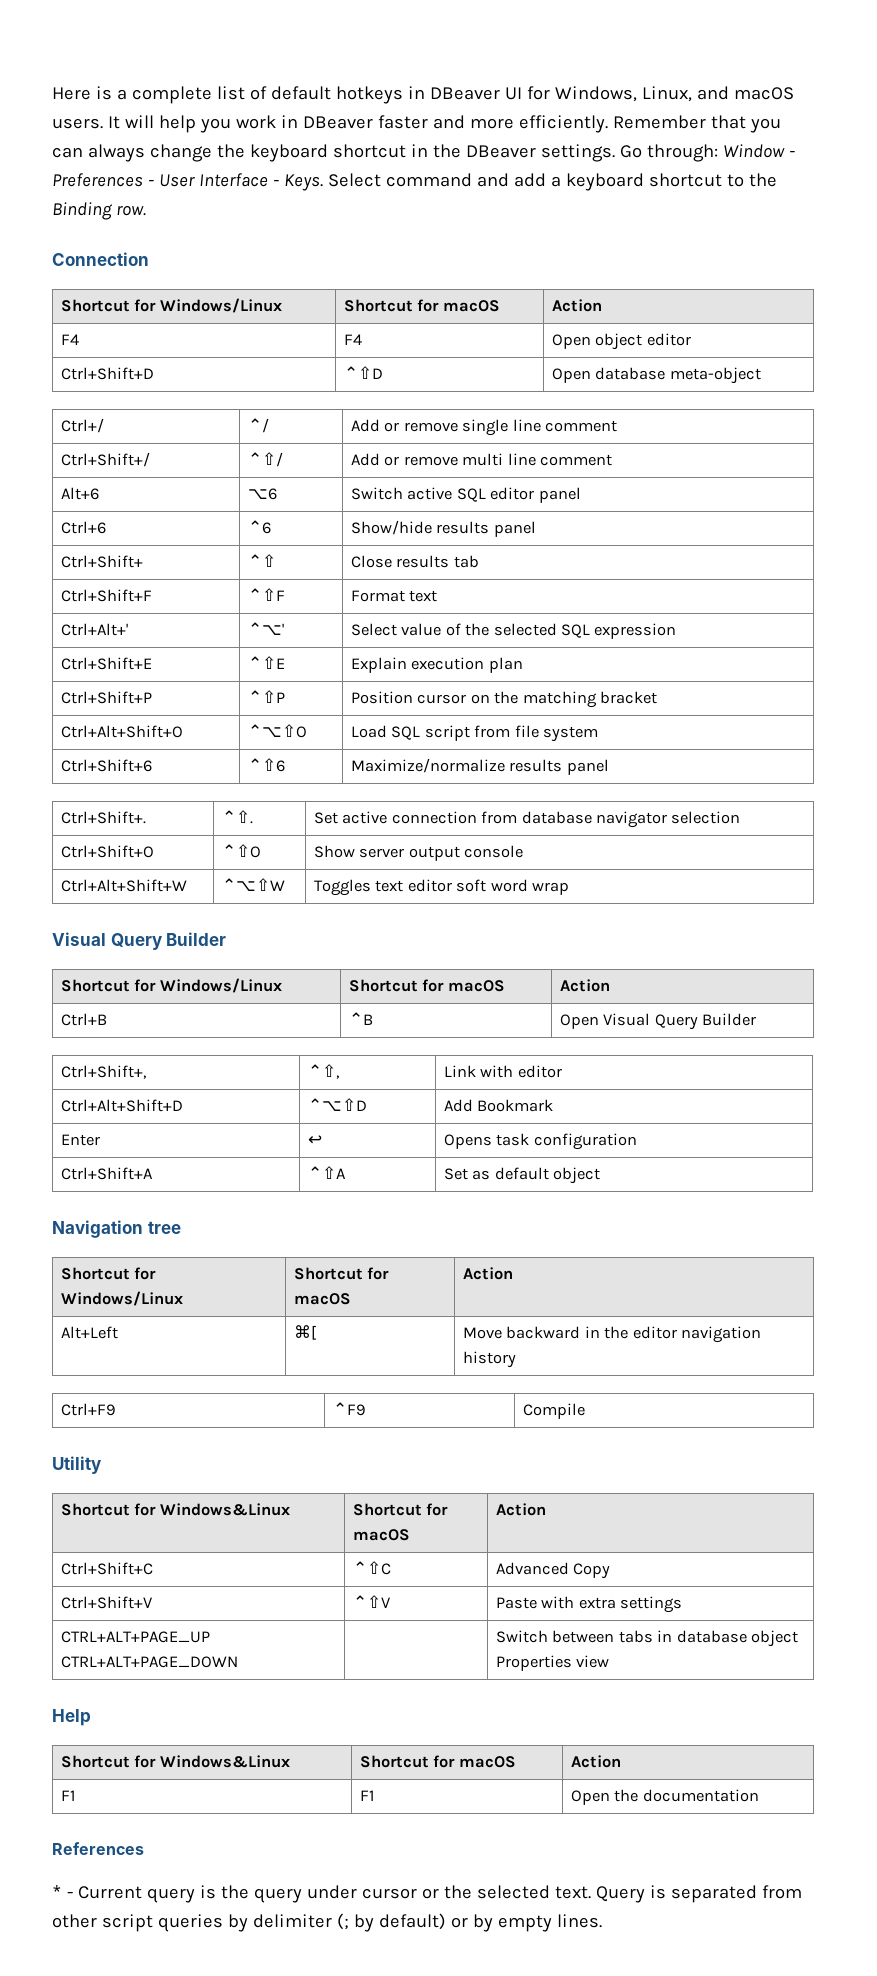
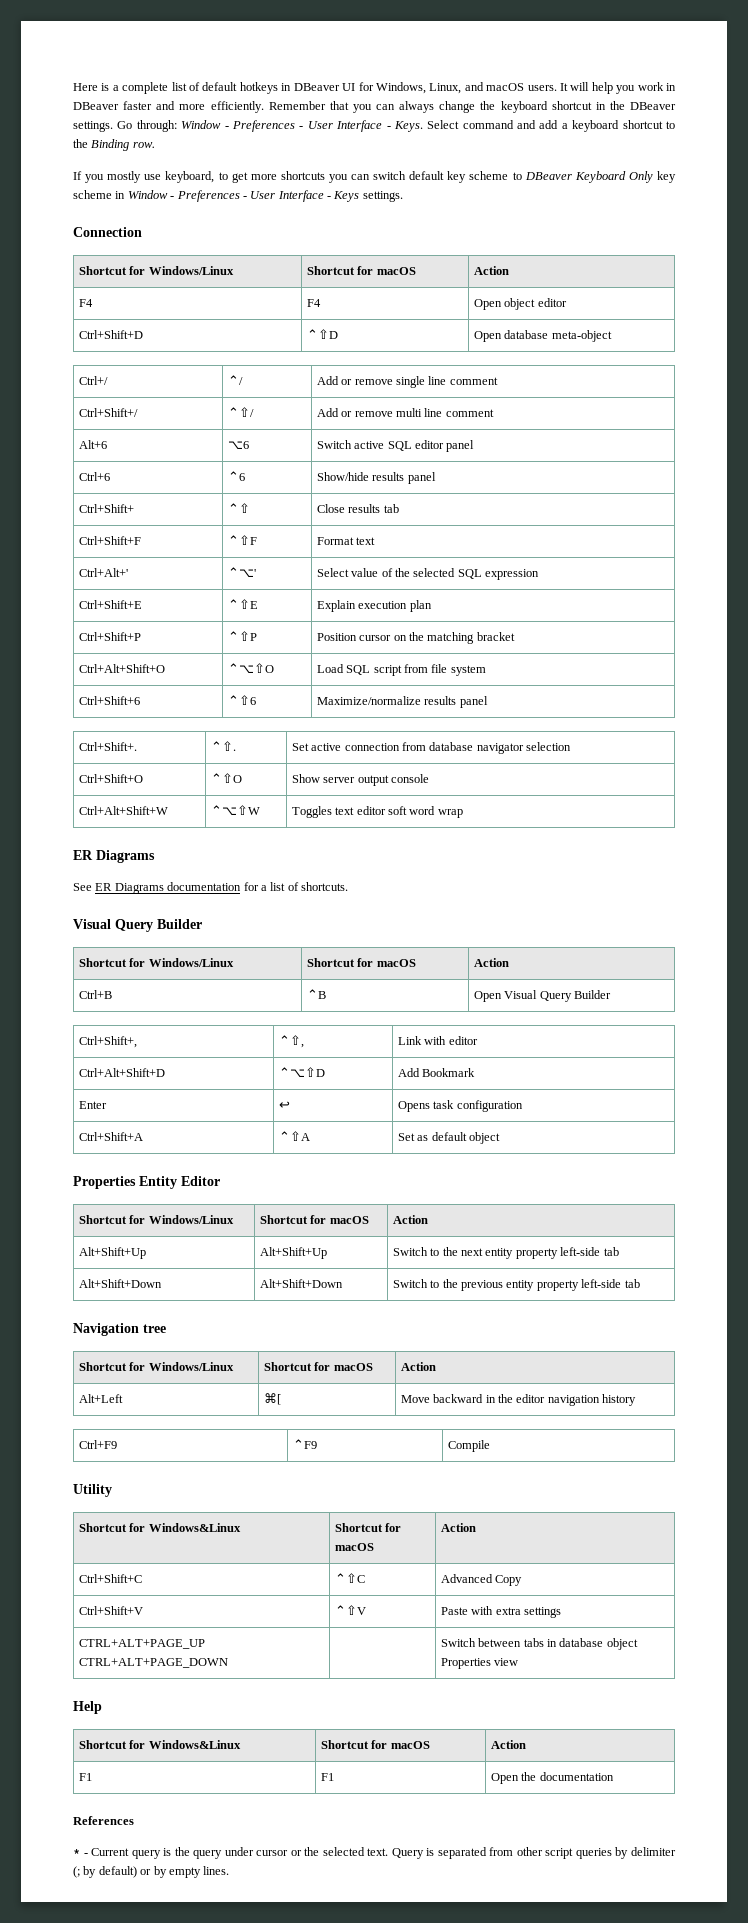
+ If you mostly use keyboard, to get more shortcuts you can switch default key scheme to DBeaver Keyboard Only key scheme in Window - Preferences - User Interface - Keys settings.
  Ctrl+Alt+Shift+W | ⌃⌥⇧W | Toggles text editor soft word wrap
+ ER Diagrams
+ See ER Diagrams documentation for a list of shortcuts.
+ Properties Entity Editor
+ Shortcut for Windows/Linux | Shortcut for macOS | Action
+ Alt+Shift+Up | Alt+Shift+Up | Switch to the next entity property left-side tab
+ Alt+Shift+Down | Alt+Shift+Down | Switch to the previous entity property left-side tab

### [Task directions]
Retype the whole listing exactly. Do not include the pictures.

### [Written solution]
+ If you mostly use keyboard, to get more shortcuts you can switch default key scheme to DBeaver Keyboard Only key scheme in Window - Preferences - User Interface - Keys settings.
  Ctrl+Alt+Shift+W | ⌃⌥⇧W | Toggles text editor soft word wrap
+ ER Diagrams
+ See ER Diagrams documentation for a list of shortcuts.
+ Properties Entity Editor
+ Shortcut for Windows/Linux | Shortcut for macOS | Action
+ Alt+Shift+Up | Alt+Shift+Up | Switch to the next entity property left-side tab
+ Alt+Shift+Down | Alt+Shift+Down | Switch to the previous entity property left-side tab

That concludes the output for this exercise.